Problem requirements:
Copy exactly the stretch of data below from the line with "<span>Үлесі</span>" through the line with "<span>жилая</span>", including both of those lines.

----

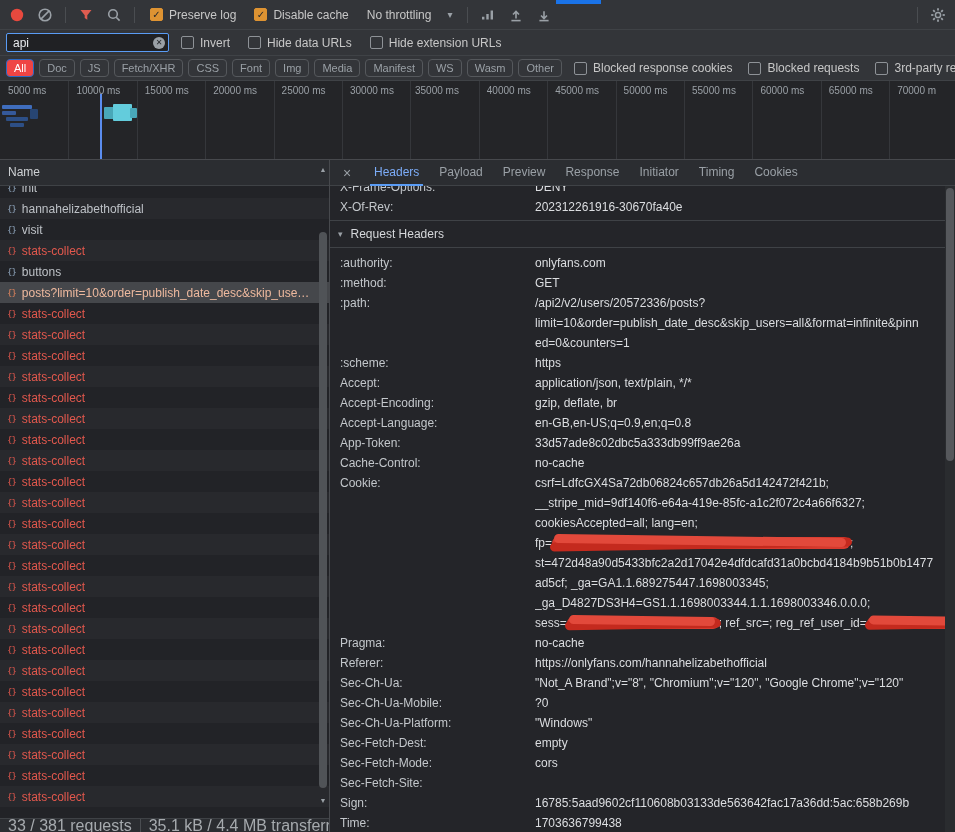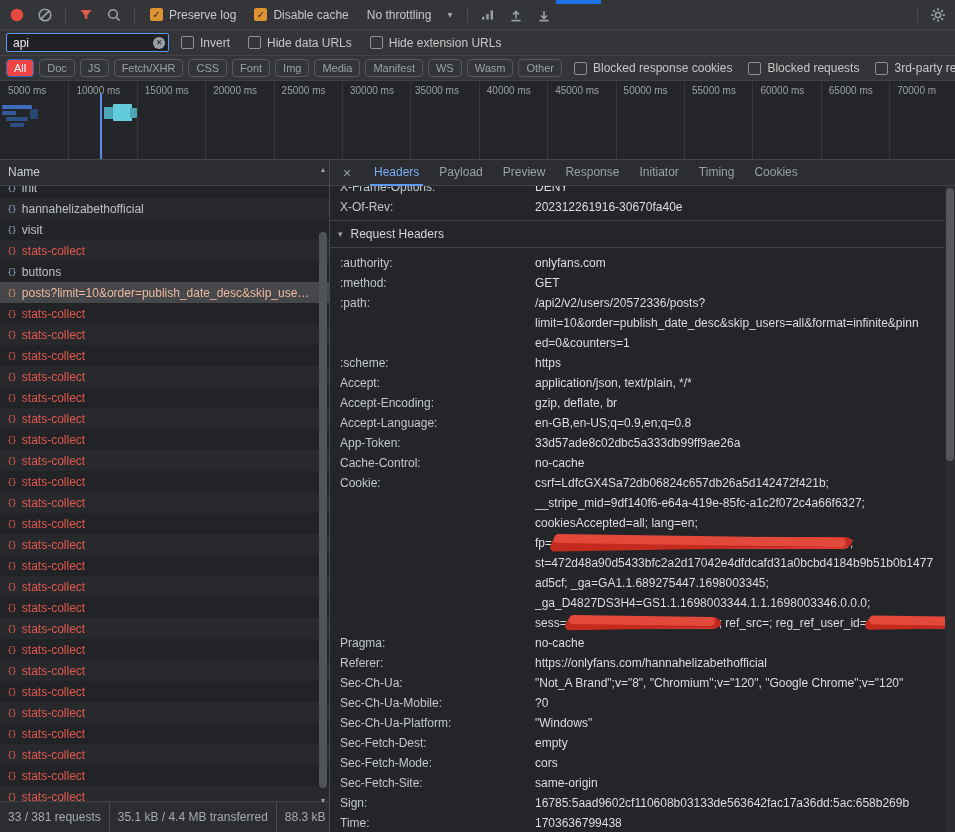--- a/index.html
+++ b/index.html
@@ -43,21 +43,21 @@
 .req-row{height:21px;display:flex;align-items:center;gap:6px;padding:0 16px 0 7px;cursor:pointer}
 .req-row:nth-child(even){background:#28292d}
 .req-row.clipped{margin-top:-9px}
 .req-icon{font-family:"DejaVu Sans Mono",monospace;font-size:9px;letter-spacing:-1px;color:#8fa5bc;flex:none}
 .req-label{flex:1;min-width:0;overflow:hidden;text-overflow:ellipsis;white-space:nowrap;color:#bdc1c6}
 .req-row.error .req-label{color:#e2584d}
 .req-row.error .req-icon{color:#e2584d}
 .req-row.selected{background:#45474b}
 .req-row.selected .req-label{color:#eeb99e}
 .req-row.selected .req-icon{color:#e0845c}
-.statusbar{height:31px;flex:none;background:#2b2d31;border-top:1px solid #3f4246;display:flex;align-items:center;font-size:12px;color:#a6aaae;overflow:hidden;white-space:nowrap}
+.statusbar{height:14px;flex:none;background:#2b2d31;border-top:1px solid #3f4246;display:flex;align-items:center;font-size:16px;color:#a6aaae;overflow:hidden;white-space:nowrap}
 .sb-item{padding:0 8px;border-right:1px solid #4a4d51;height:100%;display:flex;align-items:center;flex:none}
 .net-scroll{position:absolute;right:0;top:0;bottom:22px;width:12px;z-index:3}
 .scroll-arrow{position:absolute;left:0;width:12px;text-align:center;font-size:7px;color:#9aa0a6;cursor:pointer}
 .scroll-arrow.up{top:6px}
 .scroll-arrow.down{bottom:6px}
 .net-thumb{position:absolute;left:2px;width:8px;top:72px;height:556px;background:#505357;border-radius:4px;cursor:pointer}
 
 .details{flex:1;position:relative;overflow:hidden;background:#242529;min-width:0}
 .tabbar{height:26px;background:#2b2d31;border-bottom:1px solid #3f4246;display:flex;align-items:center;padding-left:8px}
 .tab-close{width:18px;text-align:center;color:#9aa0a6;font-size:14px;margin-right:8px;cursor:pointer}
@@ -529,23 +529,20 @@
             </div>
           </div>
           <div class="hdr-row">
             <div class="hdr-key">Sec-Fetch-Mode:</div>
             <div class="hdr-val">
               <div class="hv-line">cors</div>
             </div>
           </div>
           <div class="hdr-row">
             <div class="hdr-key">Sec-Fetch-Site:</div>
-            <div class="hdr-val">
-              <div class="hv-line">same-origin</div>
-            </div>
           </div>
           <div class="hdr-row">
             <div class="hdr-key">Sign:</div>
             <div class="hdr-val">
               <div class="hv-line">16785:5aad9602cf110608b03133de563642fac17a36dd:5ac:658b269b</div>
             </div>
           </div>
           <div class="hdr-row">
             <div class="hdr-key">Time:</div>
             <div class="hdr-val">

----

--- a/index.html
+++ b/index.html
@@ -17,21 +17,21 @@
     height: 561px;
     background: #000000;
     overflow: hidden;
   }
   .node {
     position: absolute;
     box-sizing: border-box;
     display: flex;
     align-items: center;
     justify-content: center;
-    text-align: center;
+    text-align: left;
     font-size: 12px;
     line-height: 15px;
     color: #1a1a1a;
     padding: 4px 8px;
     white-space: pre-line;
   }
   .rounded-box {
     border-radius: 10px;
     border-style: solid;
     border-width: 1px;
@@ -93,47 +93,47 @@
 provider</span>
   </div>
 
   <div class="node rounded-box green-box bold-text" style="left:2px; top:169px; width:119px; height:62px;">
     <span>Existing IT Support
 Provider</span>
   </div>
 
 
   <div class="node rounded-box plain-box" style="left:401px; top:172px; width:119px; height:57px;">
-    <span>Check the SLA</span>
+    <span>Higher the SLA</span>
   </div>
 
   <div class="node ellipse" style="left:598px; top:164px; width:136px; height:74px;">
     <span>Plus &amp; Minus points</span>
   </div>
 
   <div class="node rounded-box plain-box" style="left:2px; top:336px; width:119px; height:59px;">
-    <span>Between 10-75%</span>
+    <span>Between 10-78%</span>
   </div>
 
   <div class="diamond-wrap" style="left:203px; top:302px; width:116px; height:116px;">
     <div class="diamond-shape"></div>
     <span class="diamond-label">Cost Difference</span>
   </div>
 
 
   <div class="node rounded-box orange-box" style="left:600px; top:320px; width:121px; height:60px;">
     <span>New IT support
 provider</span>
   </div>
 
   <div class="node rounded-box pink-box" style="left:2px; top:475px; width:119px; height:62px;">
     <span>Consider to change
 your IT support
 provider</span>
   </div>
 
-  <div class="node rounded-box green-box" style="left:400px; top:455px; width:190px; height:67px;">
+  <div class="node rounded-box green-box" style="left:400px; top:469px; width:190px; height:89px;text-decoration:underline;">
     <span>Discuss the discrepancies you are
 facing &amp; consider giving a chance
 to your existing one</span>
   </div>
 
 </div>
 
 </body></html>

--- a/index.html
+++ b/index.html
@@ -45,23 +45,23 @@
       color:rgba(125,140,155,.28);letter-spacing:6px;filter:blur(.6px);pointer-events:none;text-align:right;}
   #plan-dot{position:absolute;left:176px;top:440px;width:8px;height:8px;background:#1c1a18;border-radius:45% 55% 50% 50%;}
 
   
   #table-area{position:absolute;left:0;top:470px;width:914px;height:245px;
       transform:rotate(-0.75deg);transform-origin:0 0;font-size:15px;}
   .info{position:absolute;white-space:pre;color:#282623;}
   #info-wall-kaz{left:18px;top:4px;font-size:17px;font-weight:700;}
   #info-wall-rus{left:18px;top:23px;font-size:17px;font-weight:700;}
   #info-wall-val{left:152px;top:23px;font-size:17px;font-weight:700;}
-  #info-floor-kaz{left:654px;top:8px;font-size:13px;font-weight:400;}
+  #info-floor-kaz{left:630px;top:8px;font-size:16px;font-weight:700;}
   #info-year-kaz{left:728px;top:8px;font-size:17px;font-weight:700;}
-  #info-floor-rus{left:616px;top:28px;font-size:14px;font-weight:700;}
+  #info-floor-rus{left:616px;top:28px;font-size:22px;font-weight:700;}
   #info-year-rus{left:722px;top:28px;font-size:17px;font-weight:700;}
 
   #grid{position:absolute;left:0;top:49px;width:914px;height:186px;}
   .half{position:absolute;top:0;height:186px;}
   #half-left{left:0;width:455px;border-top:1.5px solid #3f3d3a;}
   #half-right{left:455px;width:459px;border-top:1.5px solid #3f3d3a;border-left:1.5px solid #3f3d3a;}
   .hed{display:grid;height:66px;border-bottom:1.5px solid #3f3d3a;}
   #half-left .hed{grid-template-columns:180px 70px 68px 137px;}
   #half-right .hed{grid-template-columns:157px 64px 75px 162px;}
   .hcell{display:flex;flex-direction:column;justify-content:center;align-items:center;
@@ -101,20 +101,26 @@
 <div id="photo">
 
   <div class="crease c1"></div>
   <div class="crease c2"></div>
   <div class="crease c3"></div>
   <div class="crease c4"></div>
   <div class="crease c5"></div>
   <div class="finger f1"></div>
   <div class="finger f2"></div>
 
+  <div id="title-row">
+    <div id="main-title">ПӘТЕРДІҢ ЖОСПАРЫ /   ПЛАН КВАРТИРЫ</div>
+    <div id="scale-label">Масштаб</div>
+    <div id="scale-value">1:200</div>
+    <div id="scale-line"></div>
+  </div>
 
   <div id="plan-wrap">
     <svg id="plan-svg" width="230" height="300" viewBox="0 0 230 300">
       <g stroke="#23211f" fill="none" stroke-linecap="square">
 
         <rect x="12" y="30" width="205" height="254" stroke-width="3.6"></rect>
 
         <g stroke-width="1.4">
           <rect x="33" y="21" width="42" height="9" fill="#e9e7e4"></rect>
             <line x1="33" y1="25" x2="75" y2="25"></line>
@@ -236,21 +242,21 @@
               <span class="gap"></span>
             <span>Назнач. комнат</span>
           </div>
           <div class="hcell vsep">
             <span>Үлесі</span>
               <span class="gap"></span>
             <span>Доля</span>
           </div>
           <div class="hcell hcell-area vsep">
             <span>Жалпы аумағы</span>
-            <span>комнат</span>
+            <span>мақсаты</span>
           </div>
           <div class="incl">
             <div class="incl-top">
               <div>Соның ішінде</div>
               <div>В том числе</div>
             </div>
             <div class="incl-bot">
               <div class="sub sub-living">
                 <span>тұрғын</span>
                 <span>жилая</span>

----

Solution for this problem:
             <span>Үлесі</span>
               <span class="gap"></span>
             <span>Доля</span>
           </div>
           <div class="hcell hcell-area vsep">
             <span>Жалпы аумағы</span>
-            <span>комнат</span>
+            <span>мақсаты</span>
           </div>
           <div class="incl">
             <div class="incl-top">
               <div>Соның ішінде</div>
               <div>В том числе</div>
             </div>
             <div class="incl-bot">
               <div class="sub sub-living">
                 <span>тұрғын</span>
                 <span>жилая</span>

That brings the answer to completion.